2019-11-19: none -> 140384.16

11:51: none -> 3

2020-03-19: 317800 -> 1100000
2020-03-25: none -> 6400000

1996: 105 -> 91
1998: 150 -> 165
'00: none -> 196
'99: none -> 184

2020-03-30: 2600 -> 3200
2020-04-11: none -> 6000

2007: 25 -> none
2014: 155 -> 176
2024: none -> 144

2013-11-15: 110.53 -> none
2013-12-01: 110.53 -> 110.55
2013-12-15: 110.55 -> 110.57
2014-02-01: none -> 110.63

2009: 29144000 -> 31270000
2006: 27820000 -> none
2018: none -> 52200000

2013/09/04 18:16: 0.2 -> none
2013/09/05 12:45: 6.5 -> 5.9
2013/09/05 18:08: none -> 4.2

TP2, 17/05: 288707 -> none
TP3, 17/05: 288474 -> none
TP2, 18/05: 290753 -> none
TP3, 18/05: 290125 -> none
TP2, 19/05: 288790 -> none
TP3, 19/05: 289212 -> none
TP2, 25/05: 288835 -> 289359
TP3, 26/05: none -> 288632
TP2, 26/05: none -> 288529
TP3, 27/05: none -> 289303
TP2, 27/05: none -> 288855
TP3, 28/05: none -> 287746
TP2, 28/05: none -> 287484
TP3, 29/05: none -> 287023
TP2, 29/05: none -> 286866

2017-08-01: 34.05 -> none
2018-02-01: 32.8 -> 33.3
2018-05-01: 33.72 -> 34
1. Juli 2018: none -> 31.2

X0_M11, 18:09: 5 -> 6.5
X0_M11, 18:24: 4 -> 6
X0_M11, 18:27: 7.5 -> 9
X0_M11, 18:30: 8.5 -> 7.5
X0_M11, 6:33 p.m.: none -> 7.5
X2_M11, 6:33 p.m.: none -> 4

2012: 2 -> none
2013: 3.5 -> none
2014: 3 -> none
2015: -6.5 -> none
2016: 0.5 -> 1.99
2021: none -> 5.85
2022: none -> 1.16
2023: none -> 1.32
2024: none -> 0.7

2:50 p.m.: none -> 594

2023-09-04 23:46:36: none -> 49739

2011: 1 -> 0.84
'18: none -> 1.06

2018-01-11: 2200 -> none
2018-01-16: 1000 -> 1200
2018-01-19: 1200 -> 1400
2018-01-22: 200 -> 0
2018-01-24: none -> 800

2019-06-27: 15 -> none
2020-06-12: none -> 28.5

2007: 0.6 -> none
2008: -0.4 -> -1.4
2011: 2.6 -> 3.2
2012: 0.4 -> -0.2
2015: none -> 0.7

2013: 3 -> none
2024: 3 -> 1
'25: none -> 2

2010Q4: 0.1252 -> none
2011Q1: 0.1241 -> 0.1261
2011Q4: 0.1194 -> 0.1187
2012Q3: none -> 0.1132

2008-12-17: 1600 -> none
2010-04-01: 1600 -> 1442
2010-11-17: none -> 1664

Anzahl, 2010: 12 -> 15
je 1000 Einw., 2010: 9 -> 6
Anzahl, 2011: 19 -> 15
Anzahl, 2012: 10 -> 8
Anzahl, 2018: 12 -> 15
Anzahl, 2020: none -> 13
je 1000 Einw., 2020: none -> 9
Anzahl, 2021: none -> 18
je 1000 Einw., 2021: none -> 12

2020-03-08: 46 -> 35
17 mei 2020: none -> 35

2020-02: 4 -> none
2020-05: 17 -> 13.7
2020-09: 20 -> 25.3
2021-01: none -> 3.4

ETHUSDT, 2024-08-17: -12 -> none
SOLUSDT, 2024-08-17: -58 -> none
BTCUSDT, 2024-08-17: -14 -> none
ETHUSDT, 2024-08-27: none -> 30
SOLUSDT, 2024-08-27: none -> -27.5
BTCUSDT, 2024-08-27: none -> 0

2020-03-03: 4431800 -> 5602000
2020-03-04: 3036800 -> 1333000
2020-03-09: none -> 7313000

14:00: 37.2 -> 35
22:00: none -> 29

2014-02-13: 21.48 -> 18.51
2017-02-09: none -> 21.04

* _Task item_: Would you retype all of the lines shown above, exactly as given?

* _Response to this exercise_:
2019-11-19: none -> 140384.16

11:51: none -> 3

2020-03-19: 317800 -> 1100000
2020-03-25: none -> 6400000

1996: 105 -> 91
1998: 150 -> 165
'00: none -> 196
'99: none -> 184

2020-03-30: 2600 -> 3200
2020-04-11: none -> 6000

2007: 25 -> none
2014: 155 -> 176
2024: none -> 144

2013-11-15: 110.53 -> none
2013-12-01: 110.53 -> 110.55
2013-12-15: 110.55 -> 110.57
2014-02-01: none -> 110.63

2009: 29144000 -> 31270000
2006: 27820000 -> none
2018: none -> 52200000

2013/09/04 18:16: 0.2 -> none
2013/09/05 12:45: 6.5 -> 5.9
2013/09/05 18:08: none -> 4.2

TP2, 17/05: 288707 -> none
TP3, 17/05: 288474 -> none
TP2, 18/05: 290753 -> none
TP3, 18/05: 290125 -> none
TP2, 19/05: 288790 -> none
TP3, 19/05: 289212 -> none
TP2, 25/05: 288835 -> 289359
TP3, 26/05: none -> 288632
TP2, 26/05: none -> 288529
TP3, 27/05: none -> 289303
TP2, 27/05: none -> 288855
TP3, 28/05: none -> 287746
TP2, 28/05: none -> 287484
TP3, 29/05: none -> 287023
TP2, 29/05: none -> 286866

2017-08-01: 34.05 -> none
2018-02-01: 32.8 -> 33.3
2018-05-01: 33.72 -> 34
1. Juli 2018: none -> 31.2

X0_M11, 18:09: 5 -> 6.5
X0_M11, 18:24: 4 -> 6
X0_M11, 18:27: 7.5 -> 9
X0_M11, 18:30: 8.5 -> 7.5
X0_M11, 6:33 p.m.: none -> 7.5
X2_M11, 6:33 p.m.: none -> 4

2012: 2 -> none
2013: 3.5 -> none
2014: 3 -> none
2015: -6.5 -> none
2016: 0.5 -> 1.99
2021: none -> 5.85
2022: none -> 1.16
2023: none -> 1.32
2024: none -> 0.7

2:50 p.m.: none -> 594

2023-09-04 23:46:36: none -> 49739

2011: 1 -> 0.84
'18: none -> 1.06

2018-01-11: 2200 -> none
2018-01-16: 1000 -> 1200
2018-01-19: 1200 -> 1400
2018-01-22: 200 -> 0
2018-01-24: none -> 800

2019-06-27: 15 -> none
2020-06-12: none -> 28.5

2007: 0.6 -> none
2008: -0.4 -> -1.4
2011: 2.6 -> 3.2
2012: 0.4 -> -0.2
2015: none -> 0.7

2013: 3 -> none
2024: 3 -> 1
'25: none -> 2

2010Q4: 0.1252 -> none
2011Q1: 0.1241 -> 0.1261
2011Q4: 0.1194 -> 0.1187
2012Q3: none -> 0.1132

2008-12-17: 1600 -> none
2010-04-01: 1600 -> 1442
2010-11-17: none -> 1664

Anzahl, 2010: 12 -> 15
je 1000 Einw., 2010: 9 -> 6
Anzahl, 2011: 19 -> 15
Anzahl, 2012: 10 -> 8
Anzahl, 2018: 12 -> 15
Anzahl, 2020: none -> 13
je 1000 Einw., 2020: none -> 9
Anzahl, 2021: none -> 18
je 1000 Einw., 2021: none -> 12

2020-03-08: 46 -> 35
17 mei 2020: none -> 35

2020-02: 4 -> none
2020-05: 17 -> 13.7
2020-09: 20 -> 25.3
2021-01: none -> 3.4

ETHUSDT, 2024-08-17: -12 -> none
SOLUSDT, 2024-08-17: -58 -> none
BTCUSDT, 2024-08-17: -14 -> none
ETHUSDT, 2024-08-27: none -> 30
SOLUSDT, 2024-08-27: none -> -27.5
BTCUSDT, 2024-08-27: none -> 0

2020-03-03: 4431800 -> 5602000
2020-03-04: 3036800 -> 1333000
2020-03-09: none -> 7313000

14:00: 37.2 -> 35
22:00: none -> 29

2014-02-13: 21.48 -> 18.51
2017-02-09: none -> 21.04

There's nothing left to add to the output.